→ **Exercise details**:
Before writing anything, find the line that contains "[341,835,529,849] for this", then retype the entries below exactly from their first line through that one, without pictures.

[Difference listings]
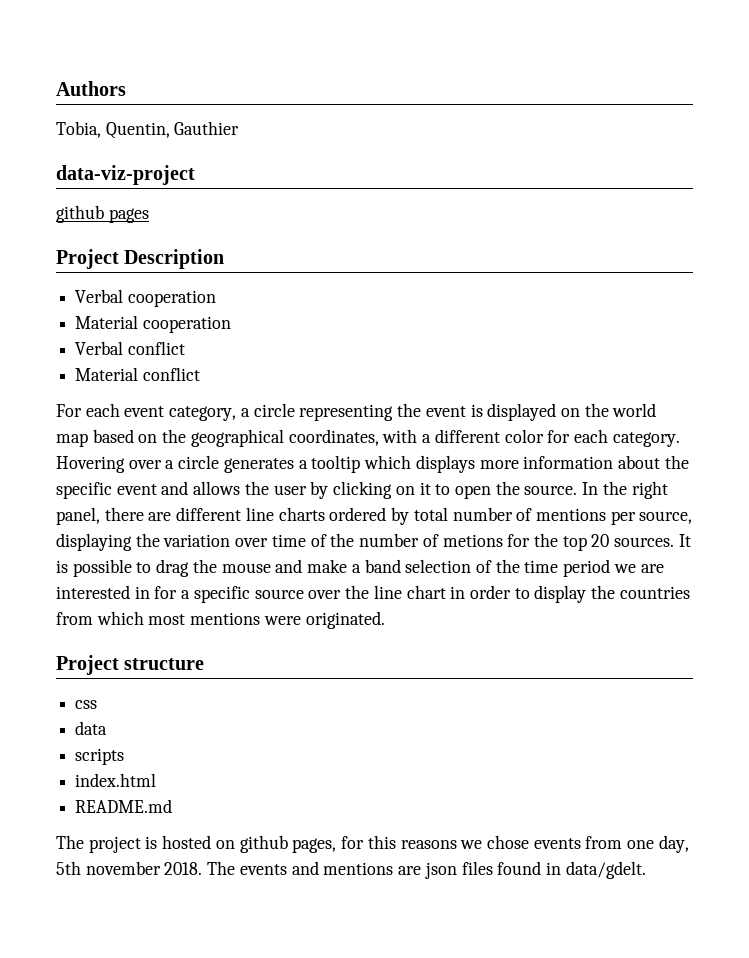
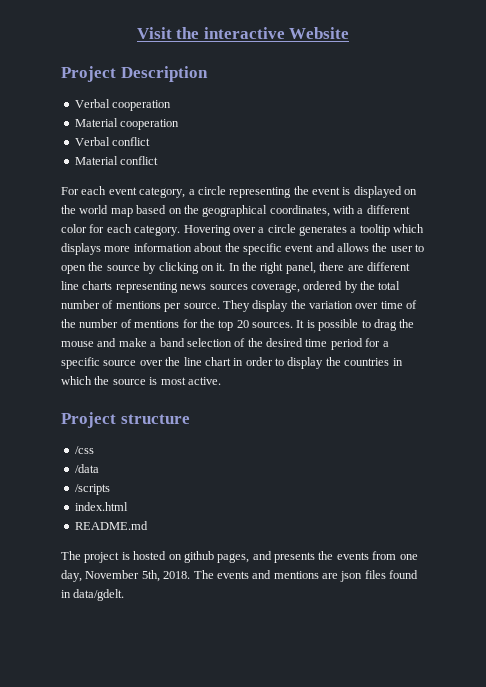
[56,81,126,96] [56,121,240,139] [56,165,195,185] [56,205,149,223] Authors // Tobia, Quentin, Gauthier // data-viz-project // github pages -> [136,27,350,39] Visit the interactive Website
[310,481,578,499] by clicking on it to open the source. -> [415,244,425,252] [61,262,226,274] to open the source by clicking on it.
(325, 514) none -> [115,282,300,293] representing news sources coverage,
(410, 516) none -> [360,281,375,290] the
[639,511,693,524] [56,533,132,551] source, displaying -> [183,300,289,312] source. They display
[442,534,503,547] metions -> [134,320,180,328] mentions
(520, 566) none -> [266,338,303,347] desired
[613,564,664,573] [56,585,150,599] we are interested in -> (363, 344) none
[56,611,385,629] from which most mentions were originated. -> [392,358,403,366] [61,376,221,385] in which the source is most active.
[75,700,98,709] [75,721,108,735] [75,748,125,765] css // data // scripts -> [74,446,94,454] [74,464,99,473] [74,484,110,495] /css // /data // /scripts
[341,835,529,849] for this reasons we chose -> [252,551,334,563] and presents the
[56,861,161,875] 5th november -> [85,570,160,582] November 5th,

→ **Solution to this problem**:
[56,81,126,96] [56,121,240,139] [56,165,195,185] [56,205,149,223] Authors // Tobia, Quentin, Gauthier // data-viz-project // github pages -> [136,27,350,39] Visit the interactive Website
[310,481,578,499] by clicking on it to open the source. -> [415,244,425,252] [61,262,226,274] to open the source by clicking on it.
(325, 514) none -> [115,282,300,293] representing news sources coverage,
(410, 516) none -> [360,281,375,290] the
[639,511,693,524] [56,533,132,551] source, displaying -> [183,300,289,312] source. They display
[442,534,503,547] metions -> [134,320,180,328] mentions
(520, 566) none -> [266,338,303,347] desired
[613,564,664,573] [56,585,150,599] we are interested in -> (363, 344) none
[56,611,385,629] from which most mentions were originated. -> [392,358,403,366] [61,376,221,385] in which the source is most active.
[75,700,98,709] [75,721,108,735] [75,748,125,765] css // data // scripts -> [74,446,94,454] [74,464,99,473] [74,484,110,495] /css // /data // /scripts
[341,835,529,849] for this reasons we chose -> [252,551,334,563] and presents the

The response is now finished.